→ WORK ITEM: Look through the data below. Show each line where the string "background" occurs.

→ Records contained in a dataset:
───
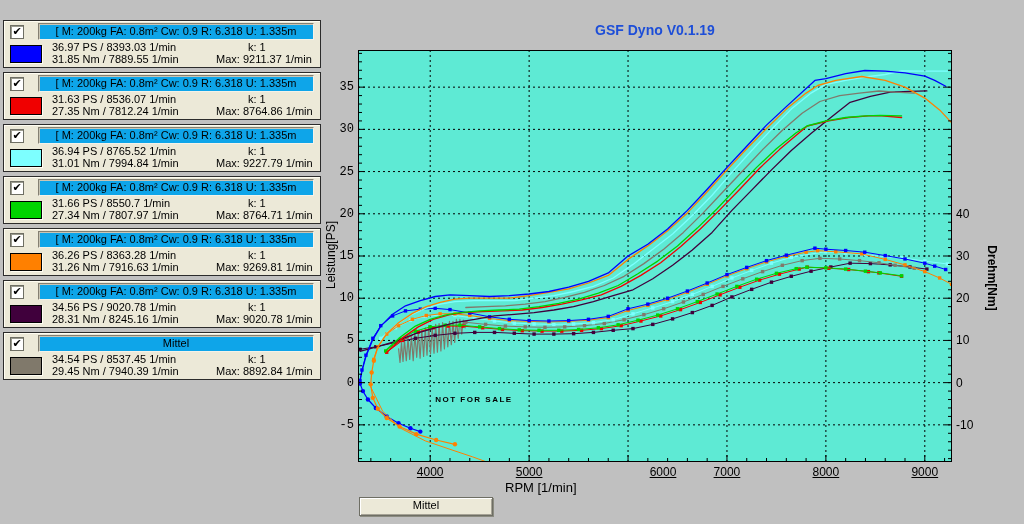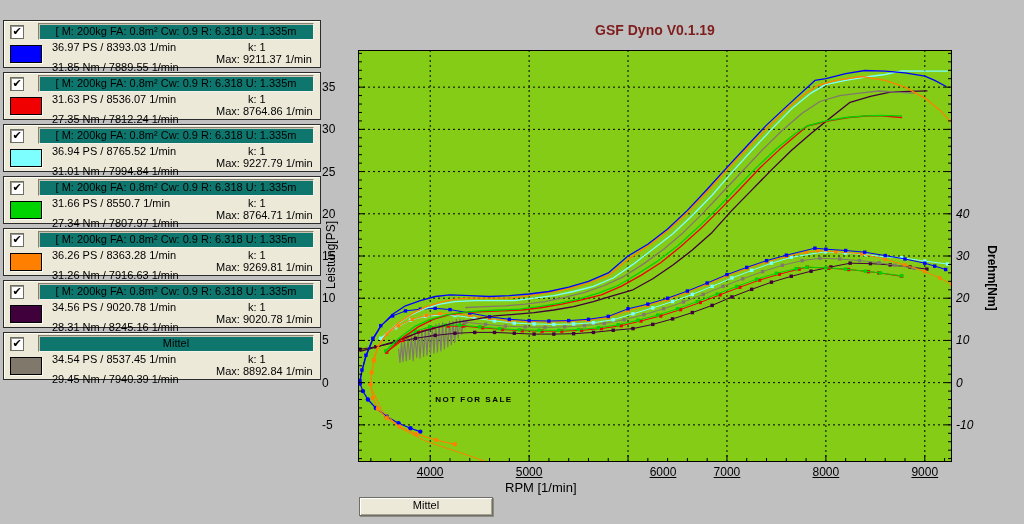--- a/index.html
+++ b/index.html
@@ -12,7 +12,7 @@
     border:1px solid #6e6e64;box-shadow:inset 1px 1px 0 #9a9a8e;font-size:11px;line-height:12px;
     text-align:center;color:#000;font-weight:bold;}
   .chk span{position:relative;top:-1px;}
-  .field{position:absolute;left:34px;top:2px;width:274px;height:15px;background:#0f766e;
+  .field{position:absolute;left:34px;top:2px;width:274px;height:15px;background:#0ea5e9;
     border:1px solid #847f72;border-bottom-color:#f4f2e8;border-right-color:#f4f2e8;
     box-shadow:inset 1px 1px 0 #c9c5b4;font-size:11px;line-height:15px;text-align:center;
     white-space:nowrap;overflow:hidden;color:#000;}

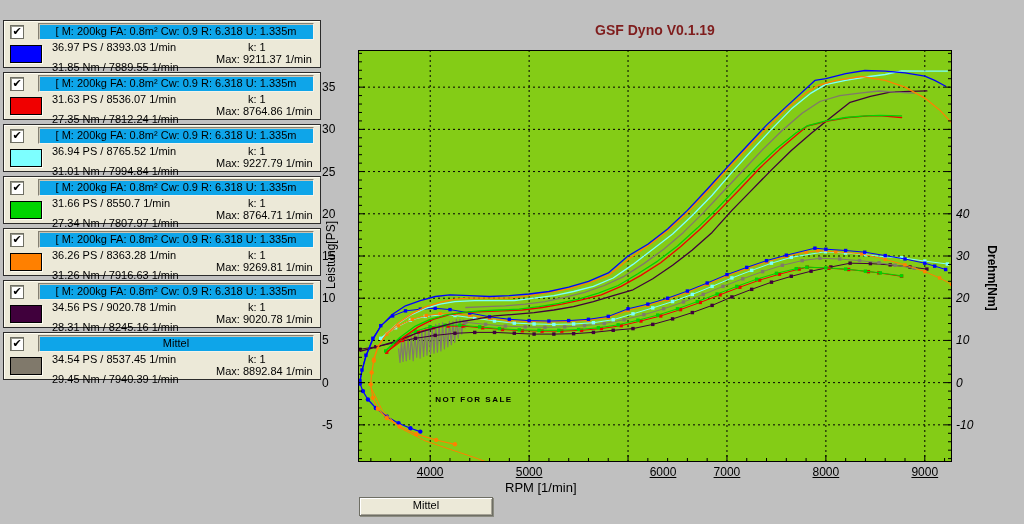--- a/index.html
+++ b/index.html
@@ -25,7 +25,7 @@
   #plot{position:absolute;left:358px;top:50px;width:594px;height:412px;background:#84cc16;}
   #plot svg{display:block;}
   .title{position:absolute;left:455px;top:22px;width:400px;text-align:center;
-    font-size:14px;font-weight:bold;color:#7f1d1d;}
+    font-size:14px;font-weight:bold;color:#1d4ed8;}
   .xlabel{position:absolute;left:505px;top:480px;width:300px;text-align:left;font-size:13px;color:#000;}
   .ylabel-left{position:absolute;left:271px;top:248px;width:120px;text-align:center;font-size:12px;
     color:#000;transform:rotate(-90deg);}

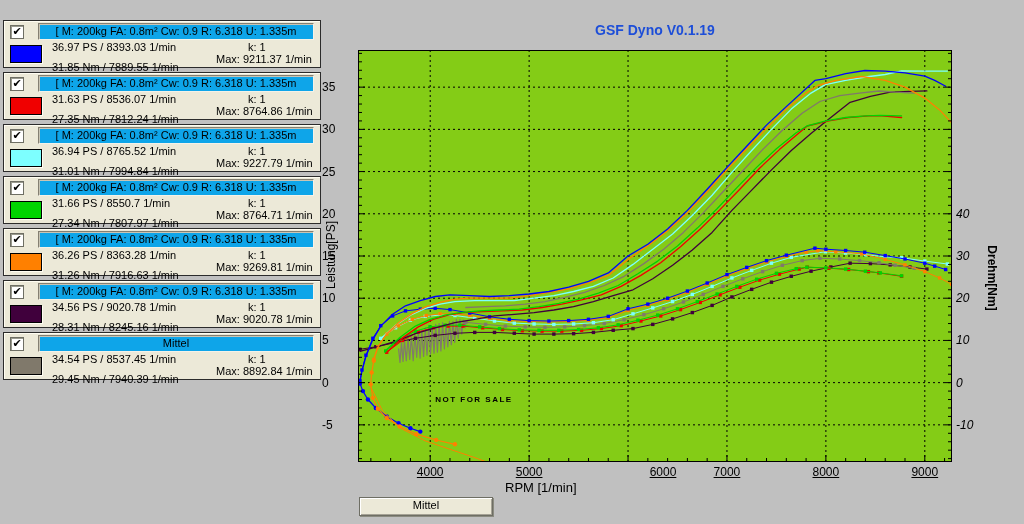--- a/index.html
+++ b/index.html
@@ -20,7 +20,7 @@
     box-shadow:1px 1px 0 #fffdf2;}
   .stat{position:absolute;font-size:11px;line-height:12px;color:#000;white-space:nowrap;}
   .s-ps{left:48px;top:20px;} .s-k{left:244px;top:20px;}
-  .s-nm{left:48px;top:32px;margin-top:8px;} .s-max{left:204px;top:32px;padding-left:8px;}
+  .s-nm{left:48px;top:32px;} .s-max{left:204px;top:32px;padding-left:8px;}
   
   #plot{position:absolute;left:358px;top:50px;width:594px;height:412px;background:#84cc16;}
   #plot svg{display:block;}

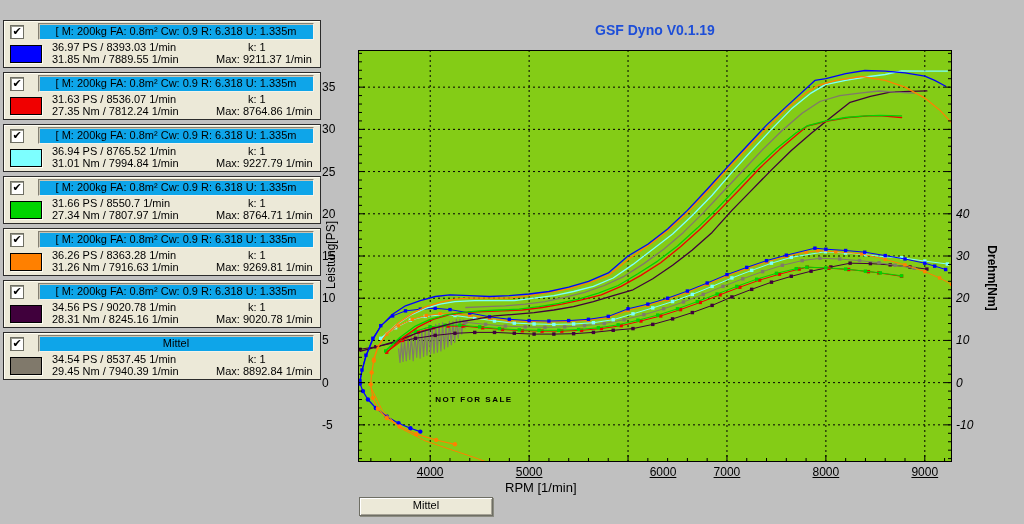--- a/index.html
+++ b/index.html
@@ -32,7 +32,7 @@
   .ylabel-right{position:absolute;left:932px;top:271px;width:120px;text-align:center;font-size:12px;
     color:#000;font-weight:bold;transform:rotate(90deg);}
   .tick{position:absolute;font-size:12px;color:#000;white-space:nowrap;}
-  .tick-left{width:32px;text-align:left;}
+  .tick-left{width:32px;text-align:right;font-family:Liberation Mono, monospace;}
   .tick-right{width:34px;text-align:left;font-style:italic;}
   .tick-bottom{width:44px;text-align:center;text-decoration:underline;}
   

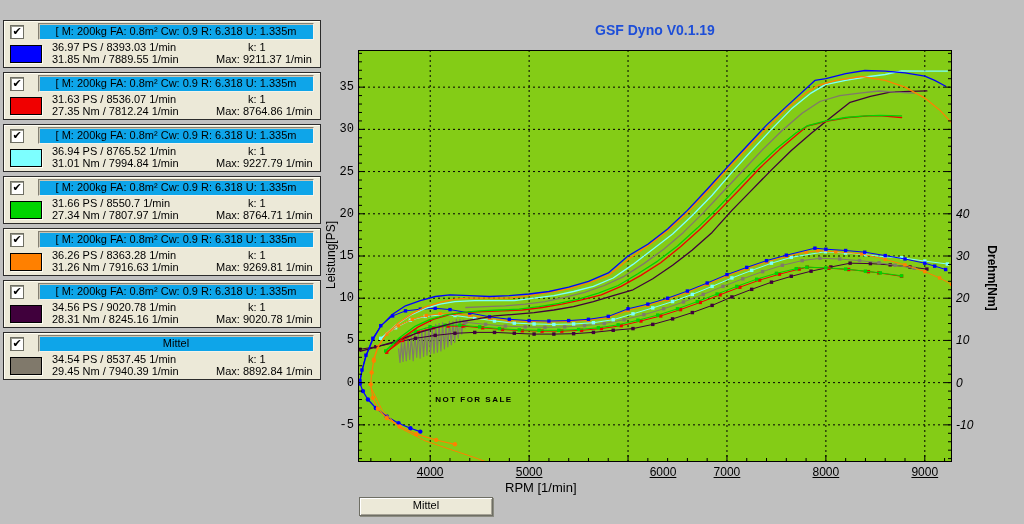--- a/index.html
+++ b/index.html
@@ -33,7 +33,7 @@
     color:#000;font-weight:bold;transform:rotate(90deg);}
   .tick{position:absolute;font-size:12px;color:#000;white-space:nowrap;}
   .tick-left{width:32px;text-align:right;font-family:Liberation Mono, monospace;}
-  .tick-right{width:34px;text-align:left;font-style:italic;}
+  .tick-right{width:34px;text-align:left;}
   .tick-bottom{width:44px;text-align:center;text-decoration:underline;}
   
   .btn{position:absolute;top:497px;height:17px;background:#ece9d8;border:1px solid #6e6e64;

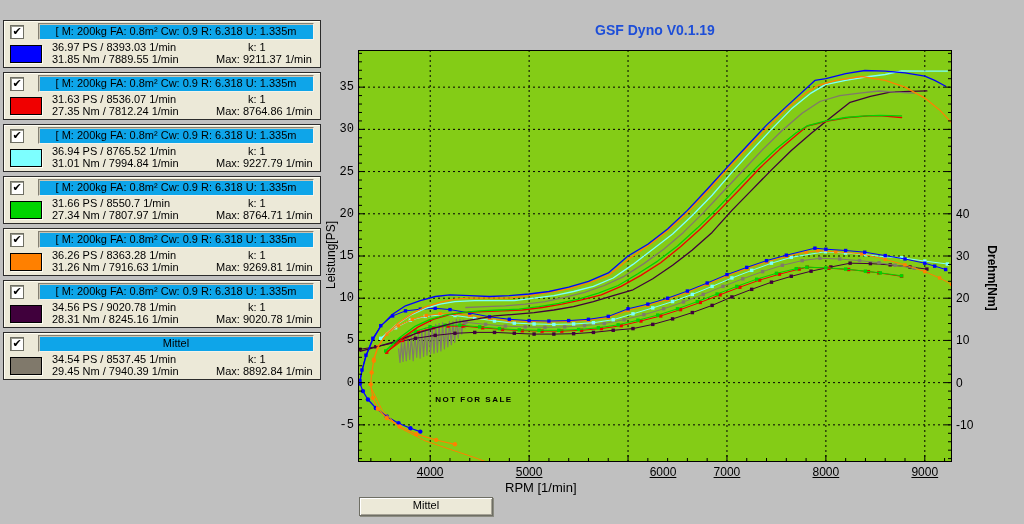--- a/index.html
+++ b/index.html
@@ -22,7 +22,7 @@
   .s-ps{left:48px;top:20px;} .s-k{left:244px;top:20px;}
   .s-nm{left:48px;top:32px;} .s-max{left:204px;top:32px;padding-left:8px;}
   
-  #plot{position:absolute;left:358px;top:50px;width:594px;height:412px;background:#84cc16;}
+  #plot{position:absolute;left:358px;top:50px;width:594px;height:412px;background:#5eead4;}
   #plot svg{display:block;}
   .title{position:absolute;left:455px;top:22px;width:400px;text-align:center;
     font-size:14px;font-weight:bold;color:#1d4ed8;}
───
→ EXPECTED OUTPUT:
-  .field{position:absolute;left:34px;top:2px;width:274px;height:15px;background:#0f766e;
+  .field{position:absolute;left:34px;top:2px;width:274px;height:15px;background:#0ea5e9;
   #plot{position:absolute;left:358px;top:50px;width:594px;height:412px;background:#84cc16;}
   #plot{position:absolute;left:358px;top:50px;width:594px;height:412px;background:#84cc16;}
   .btn{position:absolute;top:497px;height:17px;background:#ece9d8;border:1px solid #6e6e64;
-  #plot{position:absolute;left:358px;top:50px;width:594px;height:412px;background:#84cc16;}
+  #plot{position:absolute;left:358px;top:50px;width:594px;height:412px;background:#5eead4;}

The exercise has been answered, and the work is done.